Action item:
Using the data below, restate exactly every line from the one with "none -> <span>unserer" up to and including the one with "text: Wischeler ->". No picture belongs in it.

Exercise materials:
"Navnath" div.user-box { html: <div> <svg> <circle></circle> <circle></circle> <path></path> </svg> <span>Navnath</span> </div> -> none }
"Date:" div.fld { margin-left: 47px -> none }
--
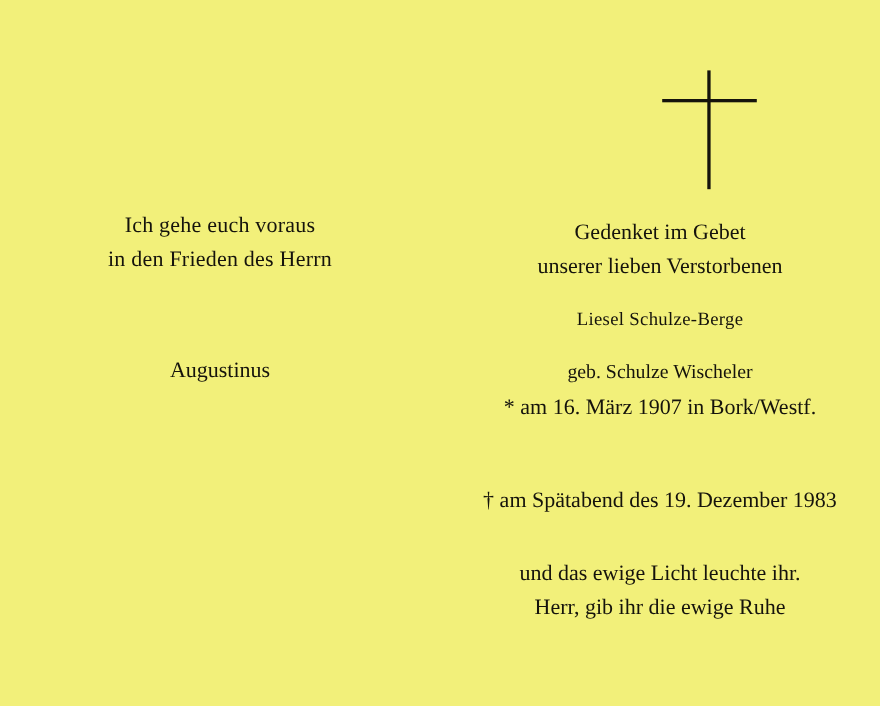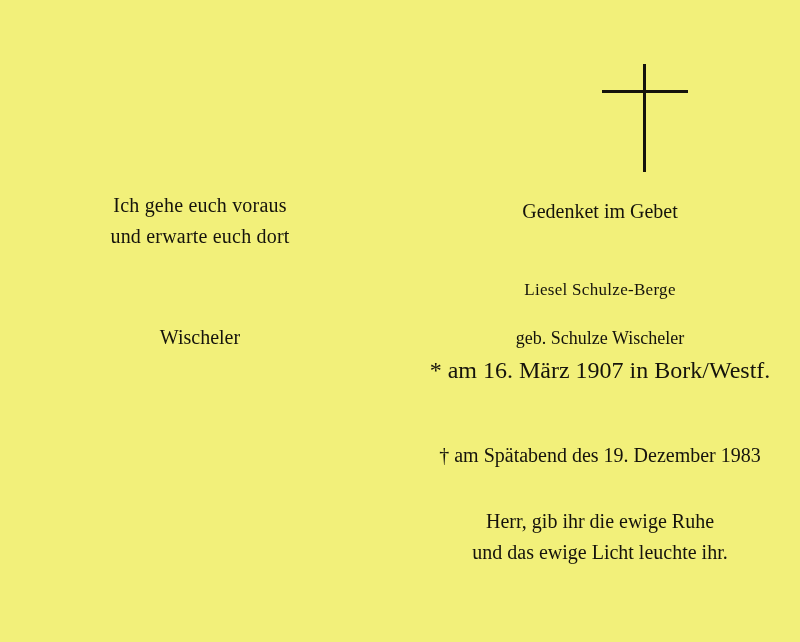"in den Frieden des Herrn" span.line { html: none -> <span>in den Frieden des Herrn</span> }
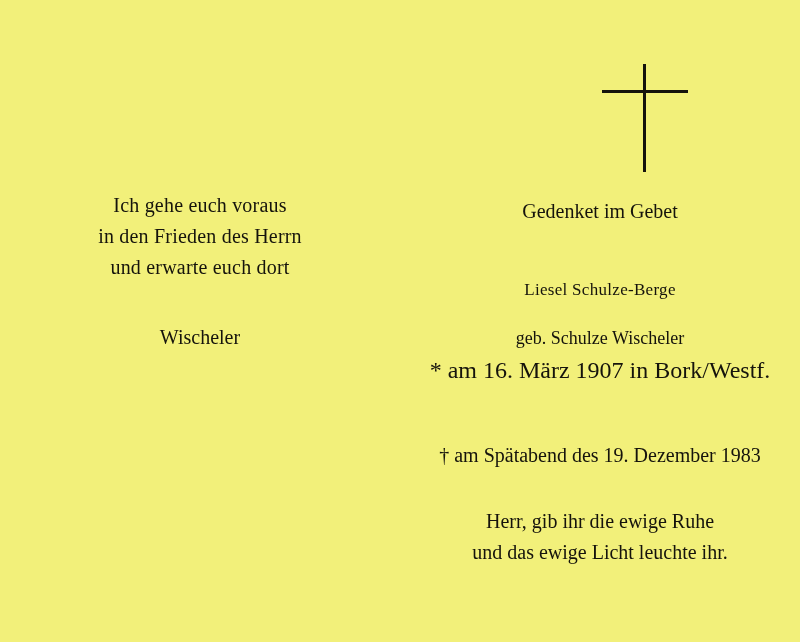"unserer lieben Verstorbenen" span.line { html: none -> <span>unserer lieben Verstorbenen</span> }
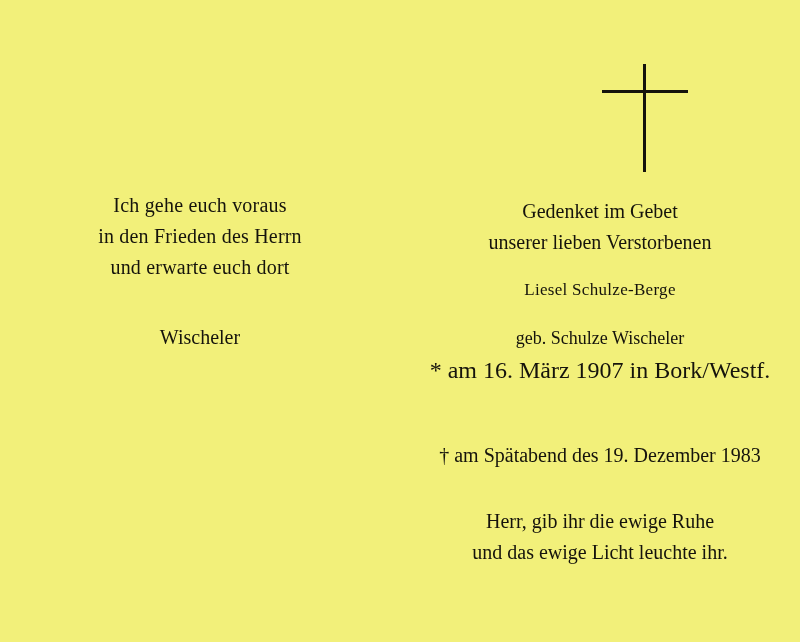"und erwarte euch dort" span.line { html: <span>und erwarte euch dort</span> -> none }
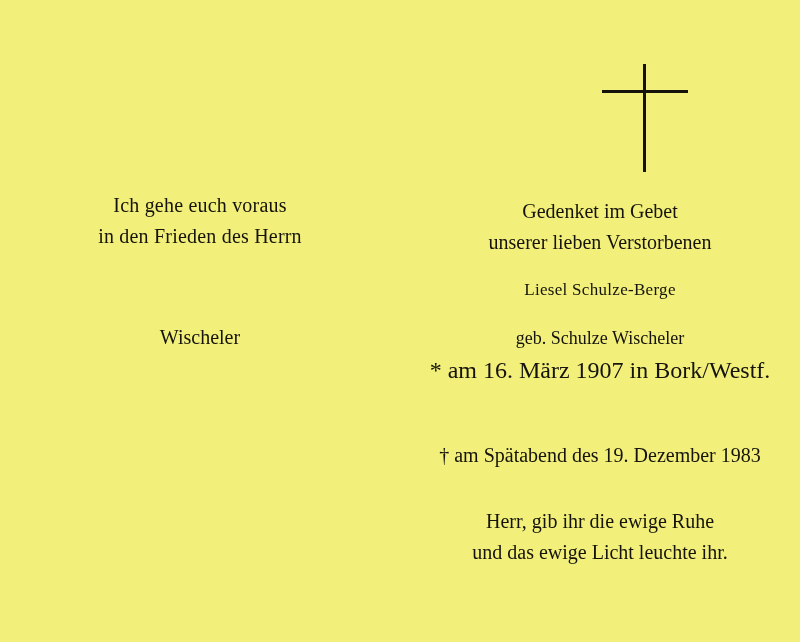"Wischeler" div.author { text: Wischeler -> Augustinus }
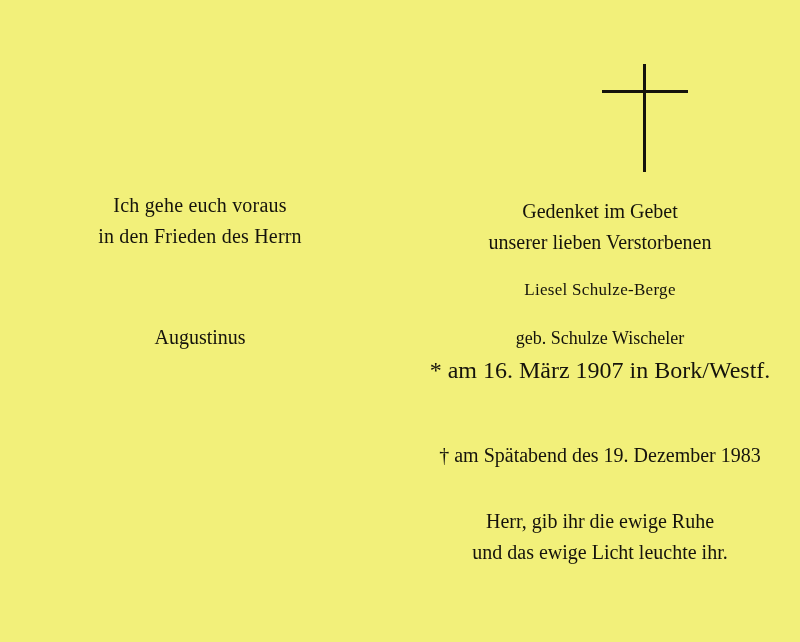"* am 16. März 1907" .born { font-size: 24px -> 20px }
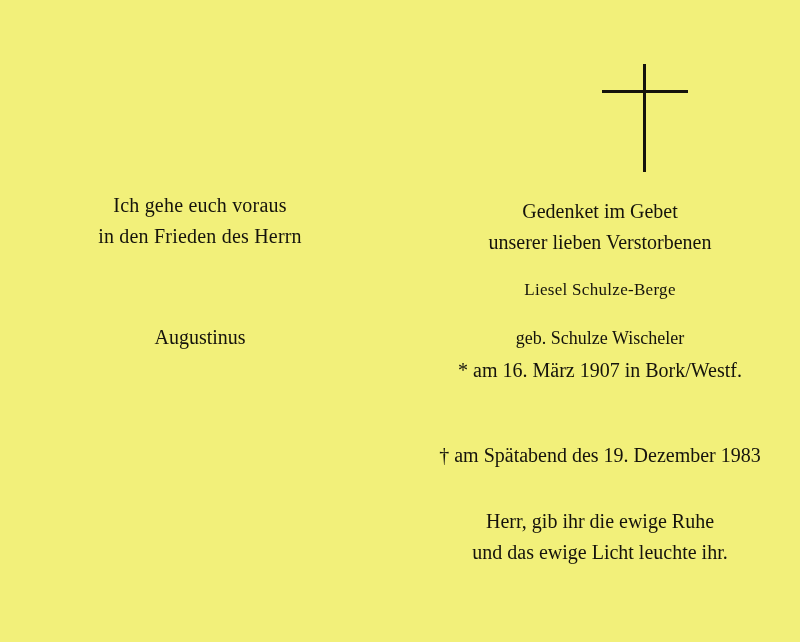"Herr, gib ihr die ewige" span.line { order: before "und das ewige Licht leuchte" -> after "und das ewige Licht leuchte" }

Solution below:
"unserer lieben Verstorbenen" span.line { html: none -> <span>unserer lieben Verstorbenen</span> }
"und erwarte euch dort" span.line { html: <span>und erwarte euch dort</span> -> none }
"Wischeler" div.author { text: Wischeler -> Augustinus }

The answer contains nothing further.